For starters, grass-fed beef contains less than half the total fat per serving of grain-fed, according to an analysis undertaken by Susan Duckett of Clemson University, and contains far higher percentages of so-called “good” fats. Although grass-fed and grain-fed meat contain the same amounts of saturated fat, which the American Heart Association says should be restricted because it can increase cholesterol levels in the blood, not all saturated fats have the same impact. Studies show that grain-finished beef has much more myristic and palmitic fatty acids, both of which raise cholesterol. Grass-fed is higher in stearic acid, which does not raise cholesterol levels.

An extensive review led by Cynthia Daley of the University of California Chico published in Nutrition Journal in 2010 reported that research spanning three decades consistently suggests that “grass-only diets can significantly alter the fatty composition and improve the overall antioxidant content of beef.” Antioxidants prevent damage to cells.

She went on to conclude, “Regardless of the genetic makeup gender, age, species, or geographic location [of cattle] direct contrasts between grass and grain rations consistently demonstrate significant differences in the overall fatty acid profile and antioxidant content found in their lipid deposits and body tissues.”

Like many, I take a daily supplement of fish oil to make sure I’m getting adequate amounts of beneficial omega-3 fatty acids, which tend to be lacking in the typical North American diet. But research indicates that I would almost certainly be better off skipping the pills and getting my omega-3s from a well-balanced diet, including fatty fish and, as it turns out, grass-fed beef.

According to Daley, omega-3 acids can play a crucial role in preventing heart disease, arthritis, hardening of the arteries, and cancer. They even lower the incidence of depression, memory loss, and Alzheimer’s disease. Grass-fed beef contains higher concentrations of omega-3 acids than grain-fed.

Cattle are designed to eat grasses, not grain. Putting them in a feedlot with a diet of grain raises the acidity of their digestive systems, which reduces the production of compounds called conjugated linoleic acids (CLAs) by a factor of three, compared to production in animals that eat lush green grass. Numerous animal studies have shown that CLAs can prevent cancers and hardening of the arteries, as well as slow the onset of type-2 diabetes. Some research indicates that CLAs might even help obese humans lose body fat.

Grass-fed beef is also packed with vitamins. Beta-carotenes are precursors to vitamin A, which is important for good vision, bone growth, healthy skin and mucous membranes, and immune function. In a 2005 article in the journal Meat Science, a group of Argentinian researchers led by Adriana Descalzo reported that grass-fed beef delivered fully seven times as much beta-carotene as grain-finished. Similarly, grass-fed beef was found to contain nearly three times as much vitamin E, which protects against heart disease and cancer.
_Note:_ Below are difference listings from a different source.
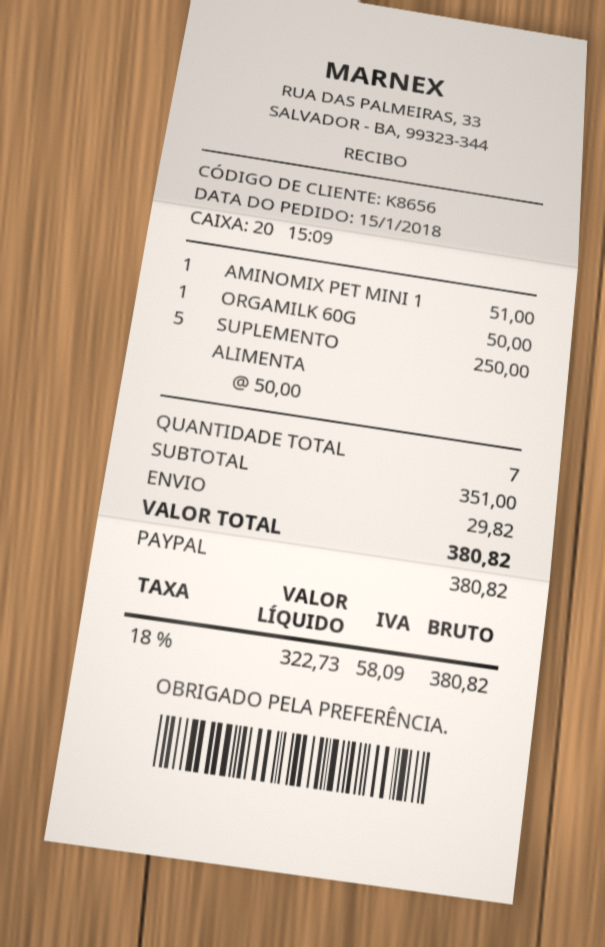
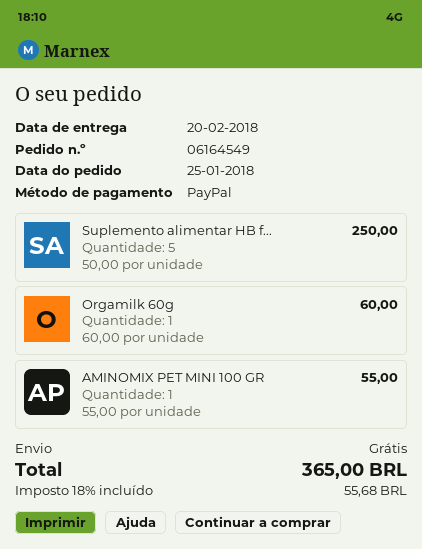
order date: 2018-01-15 -> 2018-01-25
AMINOMIX PET MINI 1: 1 x 51.00 = 51.00 -> 1 x 55.00 = 55.00
ORGAMILK 60G: 1 x 50.00 = 50.00 -> 1 x 60.00 = 60.00
shipping: 29.82 -> 0.00
tax: 18% = 58.09 -> 18% = 55.68
total: 380.82 -> 365.00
As you can imagine, cramming cattle together by the tens, or even hundreds, of thousands on vast feedlots and forcing them to eat an unnatural diet of grain leaves them susceptible to a range of pathogens—some of which might land on your countertop and plate.
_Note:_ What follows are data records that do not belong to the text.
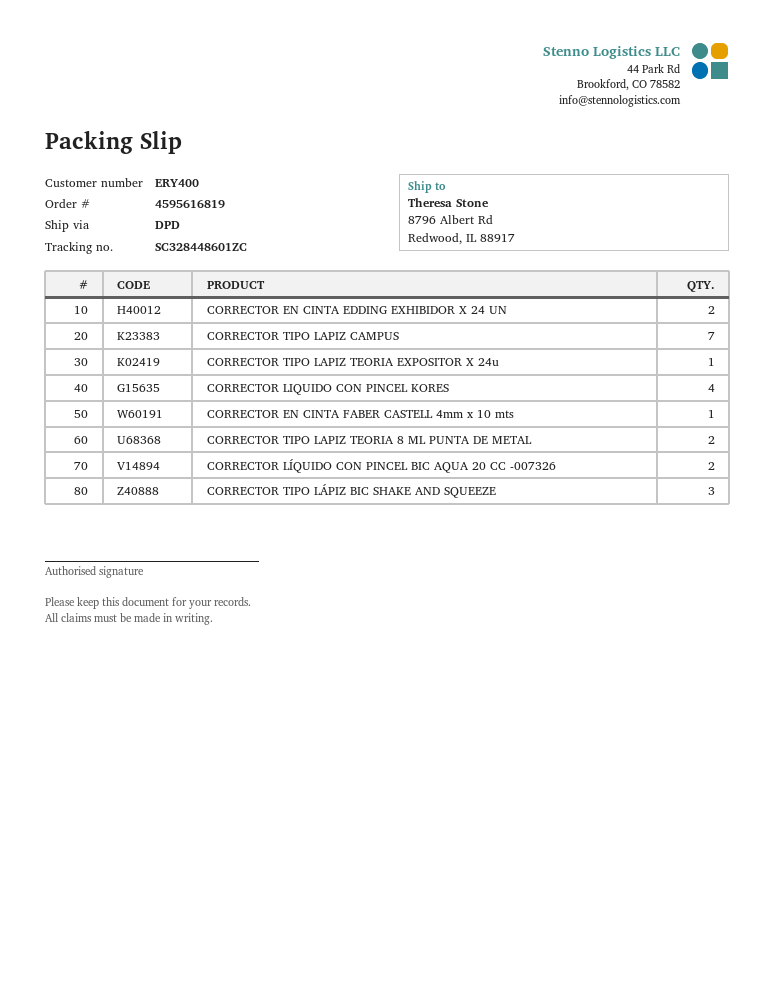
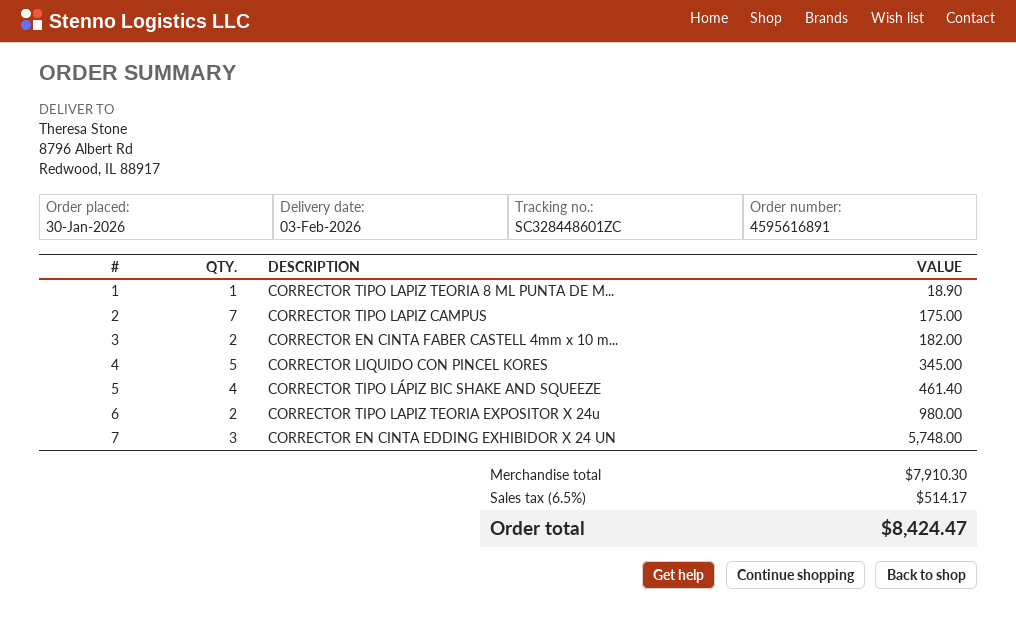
order number: 4595616819 -> 4595616891
CORRECTOR EN CINTA EDDING EXHIBIDOR X 24 UN: 2 -> 3
CORRECTOR TIPO LAPIZ TEORIA EXPOSITOR X 24u: 1 -> 2
CORRECTOR LIQUIDO CON PINCEL KORES: 4 -> 5
CORRECTOR EN CINTA FABER CASTELL 4mm x 10 mts: 1 -> 2
CORRECTOR TIPO LAPIZ TEORIA 8 ML PUNTA DE METAL: 2 -> 1
CORRECTOR LÍQUIDO CON PINCEL BIC AQUA 20 CC -007326: 2 -> none
CORRECTOR TIPO LÁPIZ BIC SHAKE AND SQUEEZE: 3 -> 4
To keep animals in their care from getting sick, three quarters of large feedlot operators routinely feed antibiotics to their cattle, even those that are perfectly healthy, “as a health and production management tool,” in the words of the U.S. Department of Agriculture. This practice creates ideal conditions for the development of antibiotic-resistant germs, which some of the most potent drugs in the modern medical arsenal cannot destroy—so-called superbugs.

The acidic conditions in the guts of grain-fed cattle not only hamper production of beneficial fatty acids, but make the animals perfect incubators for E. coli 0157:H7, a bacterium that has evolved to tolerate the acidity of our own stomachs. Although it does not sicken cattle, resistant E. coli from feedlots can spread to humans, either on meat brought home from the store or via contaminated air and water. The result is one of the most worrisome foodborne diseases in the country. E. coli infections can cause nausea, bloody diarrhea, kidney failure, and in some cases lead to a long, lingering death, not a great ad for one of Americans’ favorite meats.
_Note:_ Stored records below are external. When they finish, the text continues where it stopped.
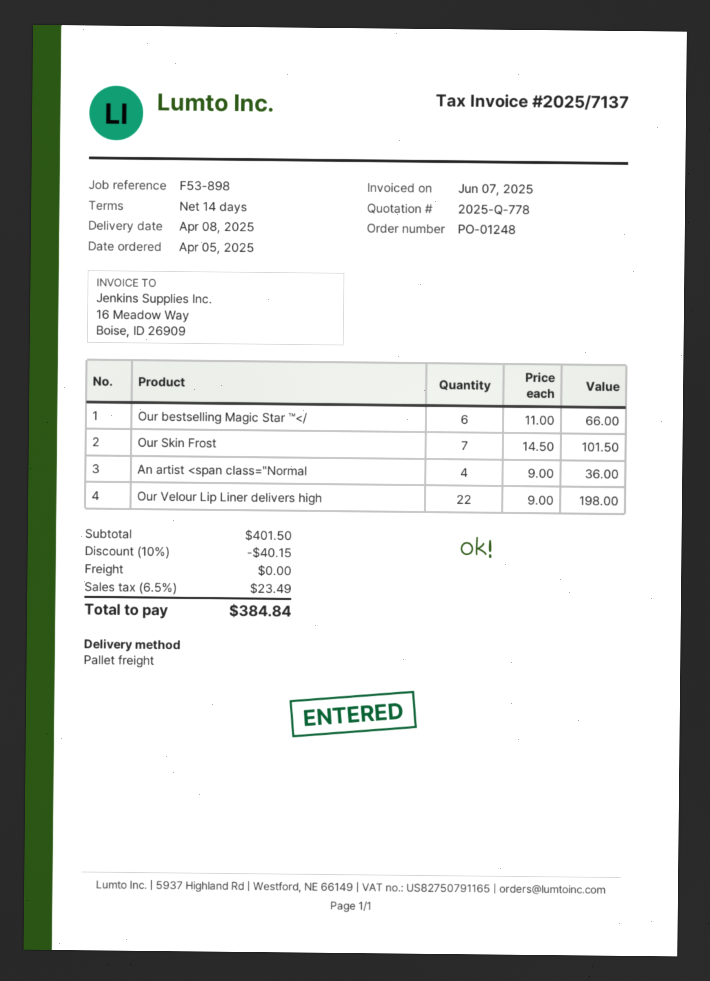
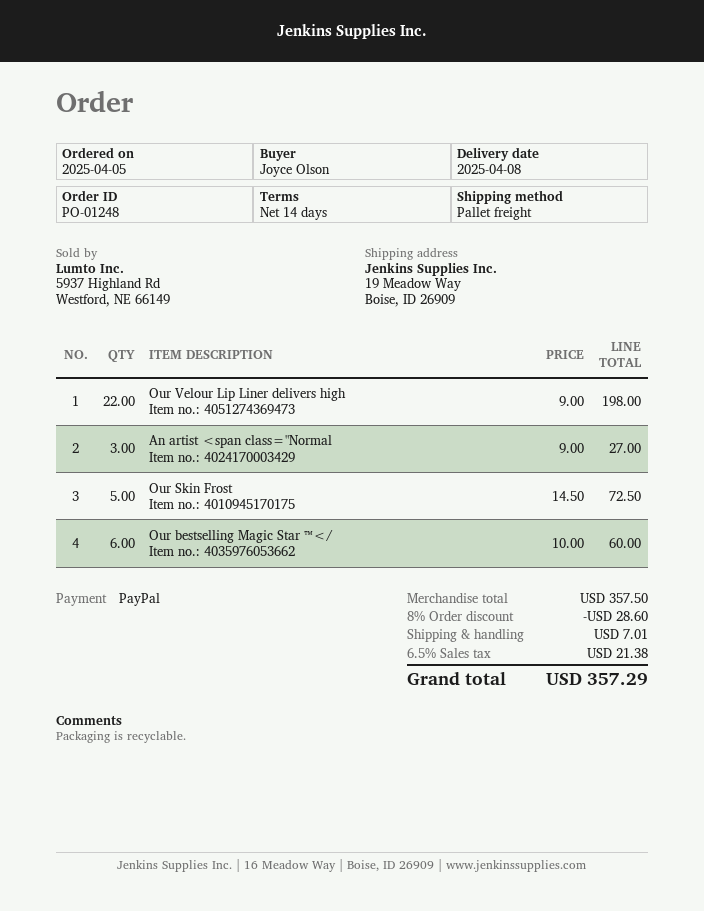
Our bestselling Magic Star ™</: 6 x 11.00 = 66.00 -> 6 x 10.00 = 60.00
Our Skin Frost: 7 x 14.50 = 101.50 -> 5 x 14.50 = 72.50
An artist <span class="Normal: 4 x 9.00 = 36.00 -> 3 x 9.00 = 27.00
subtotal: 401.50 -> 357.50
discount: 10% = 40.15 -> 8% = 28.60
shipping: 0.00 -> 7.01
tax: 6.5% = 23.49 -> 6.5% = 21.38
total: 384.84 -> 357.29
In its 2015 “Beef Report,” Consumer Reports revealed that laboratory-tested samples of beef produced on feedlots were twice as likely as sustainably produced samples to carry bacteria resistant to two or more classes of antibiotics. Three different strains of MRSA, a potentially fatal, drug-resistant Staphylococcus bacterium, were found on conventional meat; none on sustainably produced cuts. Overall, grass-fed specimens had a three times lower likelihood of carrying any resistant bacteria compared to conventional.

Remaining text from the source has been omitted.